Me subí en el taxi torpemente, enganchándome con todo. Tutú de plumas con la puerta, corsé con el cinturón de seguridad, tacones de plataforma con la alfombrilla del coche .
Sin embargo, pronto, demasiado pronto, esas caricias pasaron a ser íntimas, una intimidad que se suponía privada pero que era pública. Nunca vista tampoco en películas, ya que ahí era real, con personas que se sentían cercanas pero a la vez lejanas, al no conocerlas.
En ese momento, mi amiga y yo empezamos a sentirnos incómodas, como unas voyeurs nunca realmente invitadas, sin ser parte de lo que ocurría porque lo contemplábamos desde la distancia, incapaces de dar el paso de ser «parte de».
Si alguna persona nos hizo una seña para unirnos, la pasamos por alto. Habíamos bebido demasiado para darnos cuenta, así que, para nosotras, nuestra desaparición fue imperceptible o quizá no.
Así que, cuando mi torpeza se enganchó en el taxi pensé que todo había terminado en un patético y previsible desenlace de deseos y/o fantasías incompletas. Sin más.
Estando en el asiento trasero de aquel coche cálido y «seguro» no sentí que su pregunta estuviera fuera de lugar:
–Guau, debes de haber estado en una fiesta divertidísima por lo guapa que vas.
Ese viaje que se suponía anodino, anónimo, tenía ahora una perspectiva diferente. Ni me había dado cuenta de que dejé el abrigo en el asiento y mi ahora descolocado dresscode contaba su propia historia en la imaginación de mi conductor.
Por primera vez, le miré a través del retrovisor para encontrar los excitados ojos de un atractivo espectador.
–¿Quieres que te lo cuente? –no espero su respuesta, comienzo el relato de lo que podía haber sido. ¿Por qué la realidad siempre tiene que ser real?
«La fiesta estaba llena de color, de brillo, de curvas. Las luces no eran tan tenues como esperarías, en ese lugar no hacía falta oscurecer la vergüenza por inexistente. El sexo se sentía sin estar presente, aún».
Los ojos atravesando el espejo del coche, con una mirada ya endurecida, como imagino su polla, me instan a un momento de prudencia.
–¿No sería mejor que parases el coche? En silencio, me obedece.
Desde el asiento trasero continúo mi inventada historia. Escucho cómo abre el pantalón y, con una discreción que agradezco, sé que ha empezado a tocarse.

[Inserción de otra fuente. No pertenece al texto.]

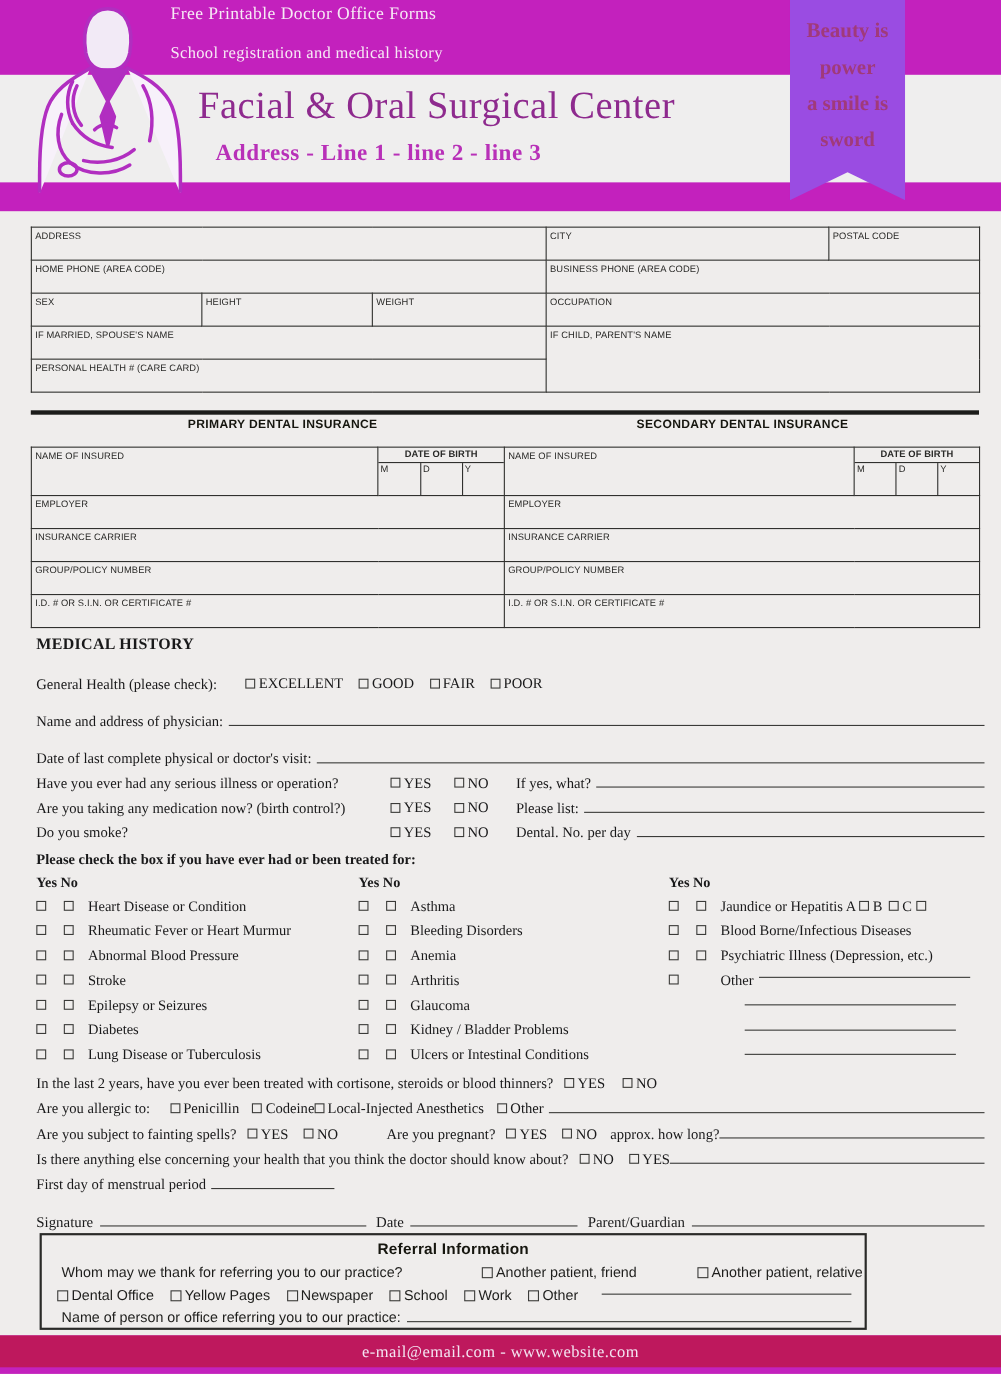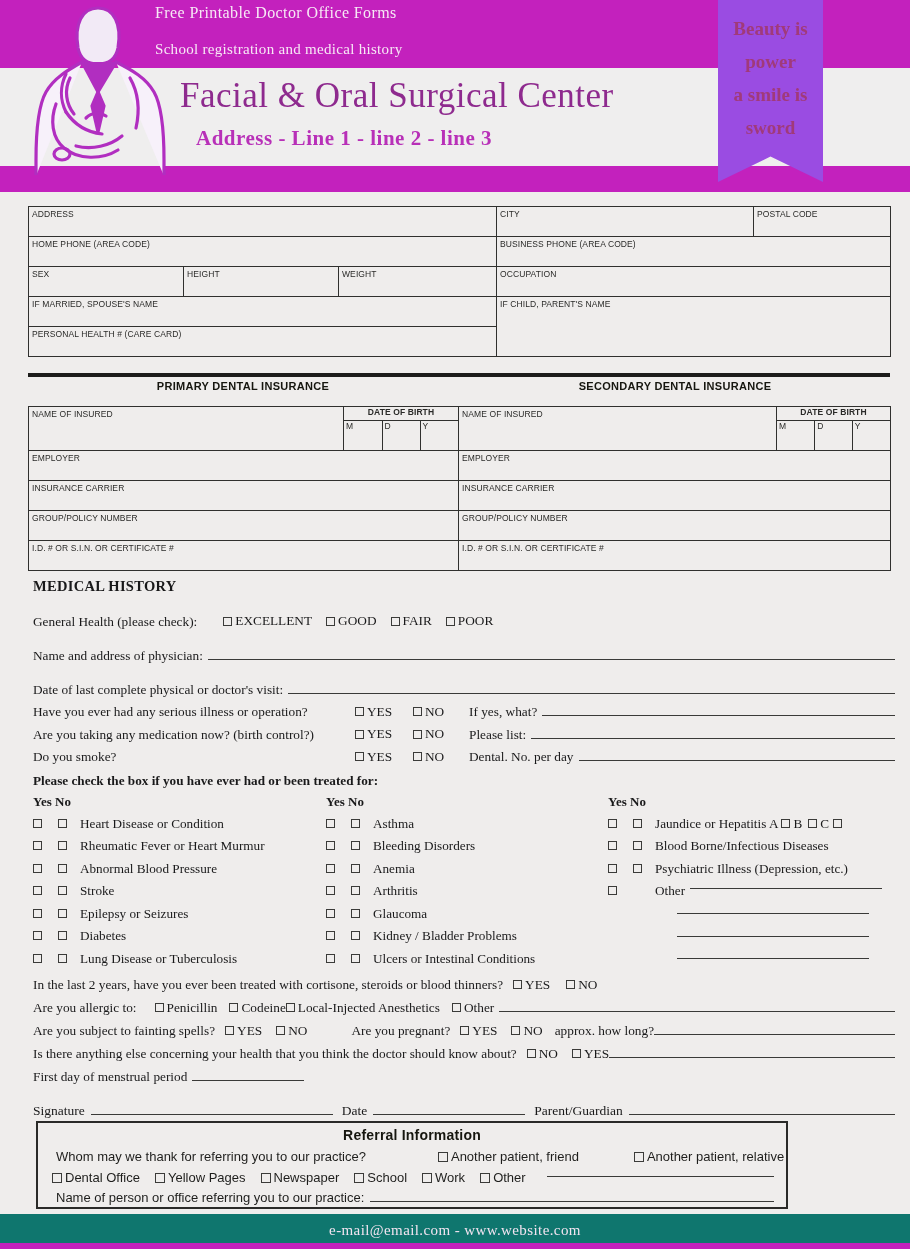--- a/index.html
+++ b/index.html
@@ -89,21 +89,21 @@
 
   
   .ins-head {
     position:absolute; left:28px; top:188px; width:862px; height:26px;
   }
   .ins-head .half {
     position:absolute; top:0; width:430px; text-align:center;
     font-family:"Liberation Sans", sans-serif;
     font-size:11px; font-weight:bold; color:#16160f; letter-spacing:.3px;
   }
-  .ins-head .half.a { left:0; }
+  .ins-head .half.a { left:14px; }
   .ins-head .half.b { left:432px; }
   .block2 { position:absolute; left:28px; top:214px; width:862px; }
   .block2 td { height:30px; }
   .dob-tbl { width:100%; height:100%; border-collapse:collapse; table-layout:fixed; }
   .dob-tbl td { border:none; padding:0; }
   .dob-title {
     text-align:center; font-size:8px; font-weight:bold; height:13px !important;
     border-bottom:1px solid #30302e !important; letter-spacing:.3px;
   }
   .dob-cell { font-size:8px; padding-left:2px !important; }
@@ -178,21 +178,21 @@
   .ref-row { display:flex; align-items:center; font-size:13px; color:#1e1e1c; margin-top:6px; padding-left:18px; }
   .ref-row .sp1 { width:72px; flex:none; }
   .ref-row .sp2 { width:55px; flex:none; }
   .ref-row2 { display:flex; align-items:center; font-size:13px; color:#1e1e1c; margin-top:6px; padding-left:14px; gap:15px;}
   .ref-rule { flex:1; border-bottom:1px solid #3a3a38; margin:0 12px 3px 6px; }
   .ref-row3 { display:flex; align-items:baseline; font-size:13px; color:#1e1e1c; margin-top:5px; padding-left:18px; }
 
   
   .footer {
     position:absolute; left:0; top:1214px; width:910px; height:29px;
-    background:#0f766e; text-align:center;
+    background:#be185d; text-align:center;
   }
   .footer span {
     display:inline-block; margin-top:8px;
     font-family:"Liberation Serif", serif; font-size:15px; color:#f3e4f1; letter-spacing:.4px;
   }
 </style>
 </head>
 <body>
 
 <div class="header">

También de forma disimulada lo hago yo; deslizo mis dedos hasta el clítoris y lo acaricio muy despacio mientras le cuento a mi chófer aquellas escenas de sexo enredado que nunca llegué a ver. Solamente nos miramos por el espejo y mi voz resuena por encima de los movimientos que no permitimos bruscos.
Creo adivinar su clímax y, al poco, me dejo llevar en el orgasmo más silencioso, inesperado y liberador tenido nunca.
A los pocos minutos termino la historia y le pido que continúe la marcha. Retira sus ojos de mí y conduce, en silencio, hasta mi casa. Me despido como si nada hubiera ocurrido minutos antes. Y cuando me miro en el espejo del ascensor recuerdo sus ojos. Y esa escena de sexo anónimo, quizá no tan espectacular o no tan Kubrik pero real. Muy real.